Alberta’s government has also launched the Municipal Measurement Index (MMI) and the Financial Indicator Graphs (FIG).
The MMI, or as Premier Jason Kenney likes to call it, the ‘Fiscal Report Card,’ has been developed to respond to our 2019 platform commitment to provide a tool that allows Albertans to compare municipalities on certain key metrics. The MMI will allow everyday people to explore and compare financial and statistical data for all of Alberta’s 338 municipalities, which are indexed according to population, geographic size and equalized assessment. These rankings can be used to determine how communities with similar demographic and financial realities compare with each other.
The MMI will allow Albertans to see a municipality’s marks on property tax rates, major revenue and expense categories, and even equalized assessment values and debt values all in the same place. Having a simple tool to access this information will allow for increased accountability and transparency, while highlighting the effectiveness of good governance.
Whereas the MMI serves as a comparison tool, the FIG will show municipal performance trends over time for similar indicators, demonstrating progress made on important metrics.
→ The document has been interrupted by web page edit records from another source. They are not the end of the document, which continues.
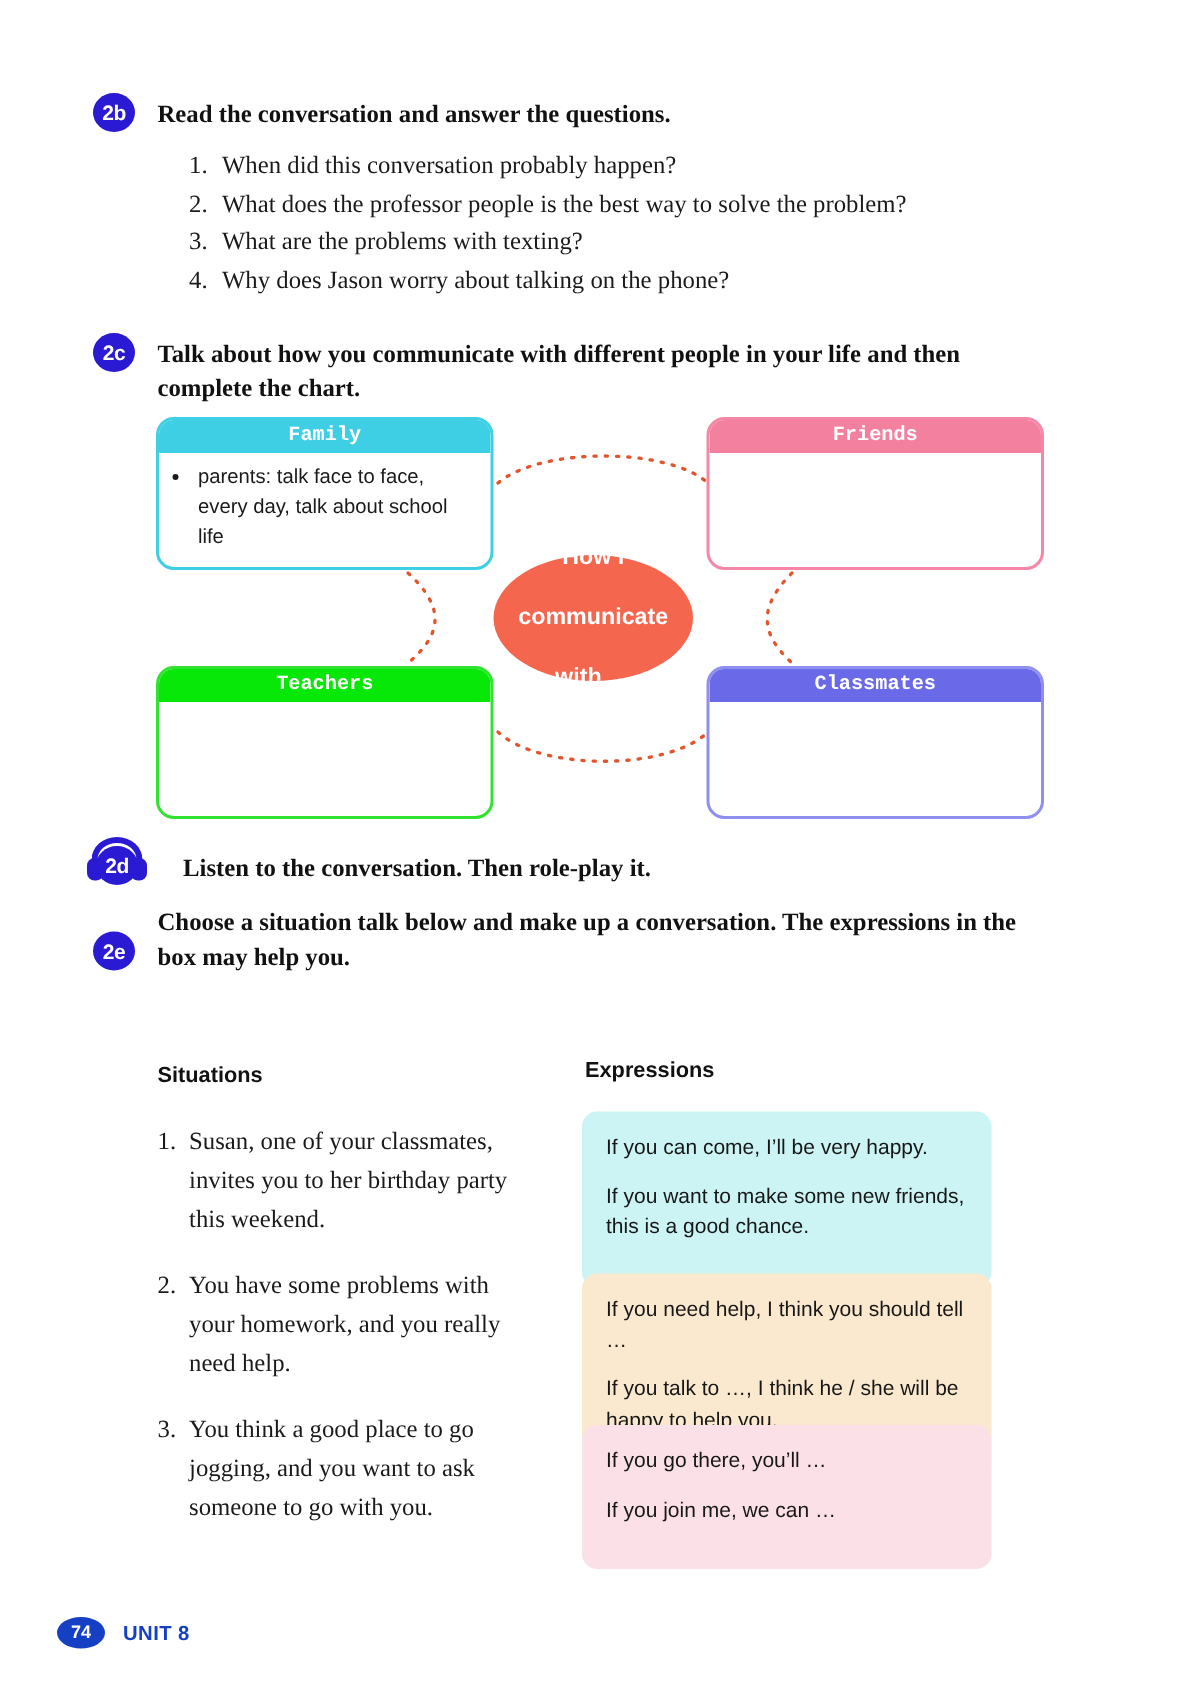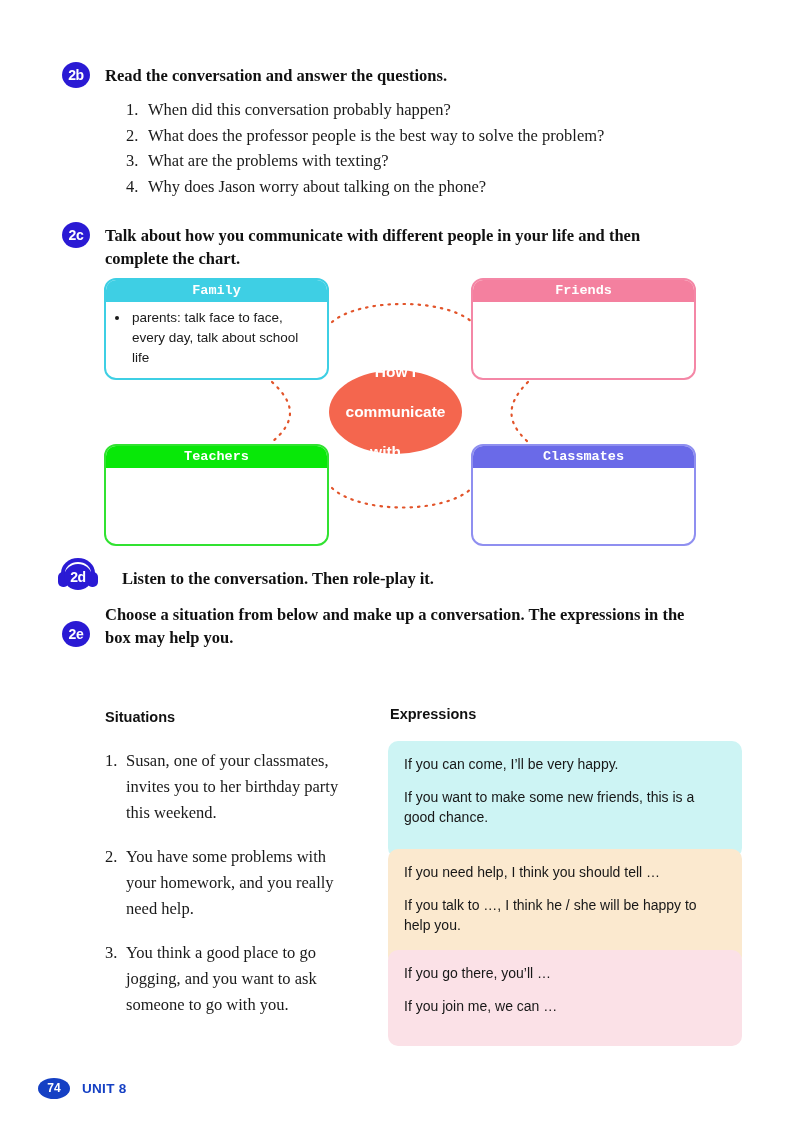--- a/index.html
+++ b/index.html
@@ -326,7 +326,7 @@
   <div class="instruction" style="left:105px; top:567px; width:592px;margin-left:17px;">Listen to the conversation. Then role-play it.</div>
 
   <div class="badge" style="left:62px; top:601px;margin-top:20px;">2e</div>
-  <div class="instruction" style="left:105px; top:603px; width:592px;">Choose a situation from below and make up a conversation. The expressions in the box may help you.</div>
+  <div class="instruction" style="left:105px; top:603px; width:592px;">Choose a situation talk below and make up a conversation. The expressions in the box may help you.</div>
 
   <div class="col-head" style="left:105px; top:709px;">Situations</div>
 

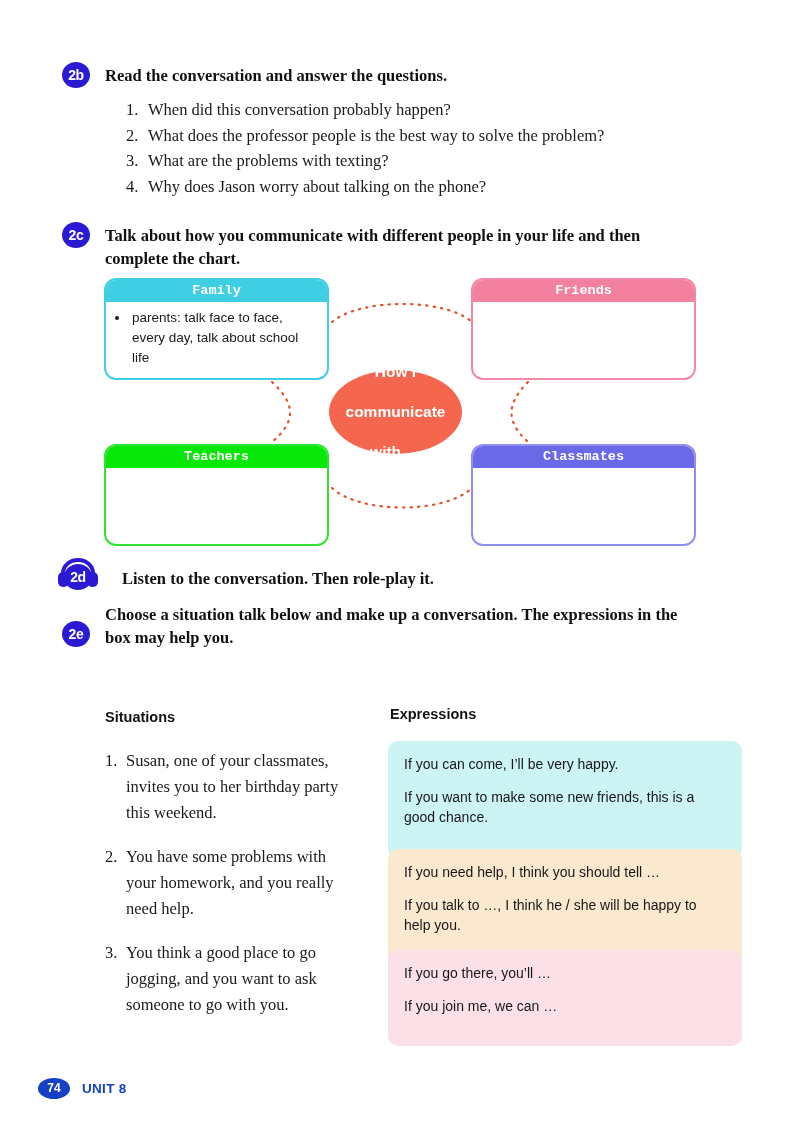--- a/index.html
+++ b/index.html
@@ -200,7 +200,7 @@
 
   .ebox {
     position: absolute;
-    width: 354px;
+    width: 273px;
     border-radius: 10px;
     padding: 13px 16px 30px 16px;
     box-sizing: border-box;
I understand our municipalities may be concerned about the MMI and the FIG, but I want to make it clear that the financial and statistical information collected from Alberta municipalities is freely available through the Government of Alberta Open Data Portal already. The MMI and FIG simply allow for a one-stop shop on all the financial information and puts it in a simple and interactive format.
These two metric tools will mean both elected officials and their constituents will have the information they need to make the best decisions for their communities going forward.
It is my hope that these new resources will relieve stress on my constituents during these tough times.
As always, it is an honour to serve as your MLA.